Top of Data extracts

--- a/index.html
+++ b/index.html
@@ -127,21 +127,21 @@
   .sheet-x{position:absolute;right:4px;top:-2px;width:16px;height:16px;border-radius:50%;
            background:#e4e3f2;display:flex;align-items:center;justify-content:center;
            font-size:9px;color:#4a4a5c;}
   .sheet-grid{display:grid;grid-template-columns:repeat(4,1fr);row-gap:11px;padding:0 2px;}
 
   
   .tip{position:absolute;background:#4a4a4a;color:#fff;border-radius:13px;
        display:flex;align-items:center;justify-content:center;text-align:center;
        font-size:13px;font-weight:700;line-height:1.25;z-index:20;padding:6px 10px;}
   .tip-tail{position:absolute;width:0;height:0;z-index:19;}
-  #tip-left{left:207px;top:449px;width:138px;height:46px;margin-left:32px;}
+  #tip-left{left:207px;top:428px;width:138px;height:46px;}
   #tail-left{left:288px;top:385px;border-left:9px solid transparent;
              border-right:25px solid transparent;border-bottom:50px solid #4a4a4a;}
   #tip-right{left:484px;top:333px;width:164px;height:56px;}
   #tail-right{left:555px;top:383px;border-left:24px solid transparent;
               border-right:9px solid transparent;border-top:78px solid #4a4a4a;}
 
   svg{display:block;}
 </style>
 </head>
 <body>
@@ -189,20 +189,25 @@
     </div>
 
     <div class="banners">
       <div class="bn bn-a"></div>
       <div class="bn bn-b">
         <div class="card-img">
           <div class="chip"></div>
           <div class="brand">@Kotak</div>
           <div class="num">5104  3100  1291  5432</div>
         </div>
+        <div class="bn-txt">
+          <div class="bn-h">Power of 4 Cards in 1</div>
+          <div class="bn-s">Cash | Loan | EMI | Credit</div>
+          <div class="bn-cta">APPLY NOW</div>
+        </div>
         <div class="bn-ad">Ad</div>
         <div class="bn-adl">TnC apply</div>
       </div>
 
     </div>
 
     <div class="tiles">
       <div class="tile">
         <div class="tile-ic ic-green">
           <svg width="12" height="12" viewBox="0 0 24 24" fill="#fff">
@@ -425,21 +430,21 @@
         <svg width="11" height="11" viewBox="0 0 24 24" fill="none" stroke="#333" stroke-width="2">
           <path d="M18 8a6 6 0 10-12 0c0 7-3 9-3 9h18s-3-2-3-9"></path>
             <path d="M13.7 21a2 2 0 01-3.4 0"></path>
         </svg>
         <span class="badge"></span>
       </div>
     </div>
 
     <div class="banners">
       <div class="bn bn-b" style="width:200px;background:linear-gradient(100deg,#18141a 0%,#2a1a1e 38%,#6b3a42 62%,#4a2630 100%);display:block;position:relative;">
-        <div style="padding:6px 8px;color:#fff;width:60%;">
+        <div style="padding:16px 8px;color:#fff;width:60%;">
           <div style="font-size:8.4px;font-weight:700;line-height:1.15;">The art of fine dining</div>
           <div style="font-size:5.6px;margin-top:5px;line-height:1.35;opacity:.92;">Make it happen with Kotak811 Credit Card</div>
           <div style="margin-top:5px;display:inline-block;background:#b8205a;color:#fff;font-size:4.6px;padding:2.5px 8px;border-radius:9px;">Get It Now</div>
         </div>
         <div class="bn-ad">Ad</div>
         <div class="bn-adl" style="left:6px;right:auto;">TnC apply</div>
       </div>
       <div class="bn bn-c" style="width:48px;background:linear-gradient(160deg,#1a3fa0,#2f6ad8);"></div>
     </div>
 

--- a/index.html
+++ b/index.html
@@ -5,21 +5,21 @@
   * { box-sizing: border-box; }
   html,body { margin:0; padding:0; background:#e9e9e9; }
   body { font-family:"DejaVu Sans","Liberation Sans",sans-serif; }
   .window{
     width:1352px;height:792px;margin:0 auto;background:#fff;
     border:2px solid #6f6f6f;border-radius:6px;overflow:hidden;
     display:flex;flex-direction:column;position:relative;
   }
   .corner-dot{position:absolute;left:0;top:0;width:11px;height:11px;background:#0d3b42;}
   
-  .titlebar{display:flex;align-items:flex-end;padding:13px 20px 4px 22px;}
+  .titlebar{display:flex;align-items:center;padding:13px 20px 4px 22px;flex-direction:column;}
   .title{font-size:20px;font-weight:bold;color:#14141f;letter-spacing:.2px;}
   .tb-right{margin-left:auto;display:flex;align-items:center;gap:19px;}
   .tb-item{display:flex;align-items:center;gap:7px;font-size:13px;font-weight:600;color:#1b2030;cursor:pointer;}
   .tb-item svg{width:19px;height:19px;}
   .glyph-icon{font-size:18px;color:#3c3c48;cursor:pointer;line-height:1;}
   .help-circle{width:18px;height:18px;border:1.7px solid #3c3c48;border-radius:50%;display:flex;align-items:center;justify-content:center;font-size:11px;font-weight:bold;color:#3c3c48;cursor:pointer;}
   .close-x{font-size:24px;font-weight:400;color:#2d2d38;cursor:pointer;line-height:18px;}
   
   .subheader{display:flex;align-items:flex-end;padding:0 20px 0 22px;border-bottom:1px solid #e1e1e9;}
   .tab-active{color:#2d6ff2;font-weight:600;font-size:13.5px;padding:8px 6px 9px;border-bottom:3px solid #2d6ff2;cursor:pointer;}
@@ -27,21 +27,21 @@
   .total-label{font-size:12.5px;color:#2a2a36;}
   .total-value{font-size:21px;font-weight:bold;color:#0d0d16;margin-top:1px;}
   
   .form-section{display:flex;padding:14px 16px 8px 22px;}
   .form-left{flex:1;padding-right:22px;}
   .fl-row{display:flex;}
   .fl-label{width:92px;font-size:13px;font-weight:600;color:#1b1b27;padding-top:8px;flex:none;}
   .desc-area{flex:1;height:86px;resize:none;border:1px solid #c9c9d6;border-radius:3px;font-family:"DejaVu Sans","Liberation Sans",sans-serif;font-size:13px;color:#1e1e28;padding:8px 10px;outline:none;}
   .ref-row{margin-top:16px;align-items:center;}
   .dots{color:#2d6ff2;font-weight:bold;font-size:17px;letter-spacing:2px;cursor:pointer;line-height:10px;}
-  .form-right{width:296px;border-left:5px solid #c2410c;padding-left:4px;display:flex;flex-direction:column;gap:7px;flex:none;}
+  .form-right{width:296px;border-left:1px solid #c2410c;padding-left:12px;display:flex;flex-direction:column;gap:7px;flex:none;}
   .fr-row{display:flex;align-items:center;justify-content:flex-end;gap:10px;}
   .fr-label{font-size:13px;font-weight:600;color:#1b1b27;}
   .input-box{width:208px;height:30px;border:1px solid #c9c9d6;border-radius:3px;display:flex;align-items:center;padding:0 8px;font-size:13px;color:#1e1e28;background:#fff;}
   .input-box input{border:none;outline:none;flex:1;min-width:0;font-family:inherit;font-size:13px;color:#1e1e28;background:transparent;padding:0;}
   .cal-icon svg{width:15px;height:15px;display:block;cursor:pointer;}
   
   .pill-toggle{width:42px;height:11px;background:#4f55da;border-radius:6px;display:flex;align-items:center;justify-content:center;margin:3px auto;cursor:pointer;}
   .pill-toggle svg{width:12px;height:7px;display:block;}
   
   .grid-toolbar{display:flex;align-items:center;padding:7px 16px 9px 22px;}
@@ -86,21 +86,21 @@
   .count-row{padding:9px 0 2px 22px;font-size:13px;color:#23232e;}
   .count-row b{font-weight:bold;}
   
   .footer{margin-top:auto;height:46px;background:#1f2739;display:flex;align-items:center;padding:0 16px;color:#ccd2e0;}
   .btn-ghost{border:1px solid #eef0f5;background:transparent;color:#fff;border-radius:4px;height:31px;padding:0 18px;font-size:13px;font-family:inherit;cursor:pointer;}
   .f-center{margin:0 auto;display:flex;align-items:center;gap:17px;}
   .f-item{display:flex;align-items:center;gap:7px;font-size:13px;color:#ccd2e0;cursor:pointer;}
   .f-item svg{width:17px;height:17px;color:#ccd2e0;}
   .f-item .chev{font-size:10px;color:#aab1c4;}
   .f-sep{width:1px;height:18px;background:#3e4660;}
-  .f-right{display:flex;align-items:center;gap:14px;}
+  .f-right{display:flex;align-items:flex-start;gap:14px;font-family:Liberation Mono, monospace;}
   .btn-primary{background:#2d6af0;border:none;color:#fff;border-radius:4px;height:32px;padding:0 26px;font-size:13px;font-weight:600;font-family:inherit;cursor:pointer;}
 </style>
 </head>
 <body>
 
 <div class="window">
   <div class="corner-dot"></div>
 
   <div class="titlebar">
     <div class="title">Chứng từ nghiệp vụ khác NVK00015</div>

Bottom of Data extracts

_Description of the task_
What are the lines of the data above that include the string "inherit"? Copy them.

_Exercise answer_
   .input-box input{border:none;outline:none;flex:1;min-width:0;font-family:inherit;font-size:13px;color:#1e1e28;background:transparent;padding:0;}
   .btn-ghost{border:1px solid #eef0f5;background:transparent;color:#fff;border-radius:4px;height:31px;padding:0 18px;font-size:13px;font-family:inherit;cursor:pointer;}
   .btn-primary{background:#2d6af0;border:none;color:#fff;border-radius:4px;height:32px;padding:0 26px;font-size:13px;font-weight:600;font-family:inherit;cursor:pointer;}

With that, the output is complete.